_WORK REQUEST_
Check every line below for the word "none" and show those that hold it.

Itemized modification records
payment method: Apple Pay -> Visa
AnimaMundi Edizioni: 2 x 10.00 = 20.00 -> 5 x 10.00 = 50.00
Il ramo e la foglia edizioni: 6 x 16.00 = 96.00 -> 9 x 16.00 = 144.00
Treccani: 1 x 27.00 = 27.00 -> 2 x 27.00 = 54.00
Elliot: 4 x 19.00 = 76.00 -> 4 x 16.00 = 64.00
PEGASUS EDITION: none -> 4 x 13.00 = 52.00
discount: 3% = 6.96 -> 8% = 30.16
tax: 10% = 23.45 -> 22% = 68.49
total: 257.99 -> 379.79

* * *

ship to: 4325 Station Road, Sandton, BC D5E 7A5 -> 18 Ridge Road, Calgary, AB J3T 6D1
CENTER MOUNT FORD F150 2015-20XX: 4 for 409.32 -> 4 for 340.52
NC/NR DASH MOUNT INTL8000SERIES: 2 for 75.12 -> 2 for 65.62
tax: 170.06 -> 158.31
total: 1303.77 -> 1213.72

...

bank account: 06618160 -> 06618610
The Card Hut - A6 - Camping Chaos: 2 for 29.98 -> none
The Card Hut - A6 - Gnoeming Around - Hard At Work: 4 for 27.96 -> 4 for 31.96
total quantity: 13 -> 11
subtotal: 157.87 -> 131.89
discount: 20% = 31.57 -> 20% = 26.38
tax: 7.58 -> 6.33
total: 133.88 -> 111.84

_EXERCISE OUTPUT_
PEGASUS EDITION: none -> 4 x 13.00 = 52.00
The Card Hut - A6 - Camping Chaos: 2 for 29.98 -> none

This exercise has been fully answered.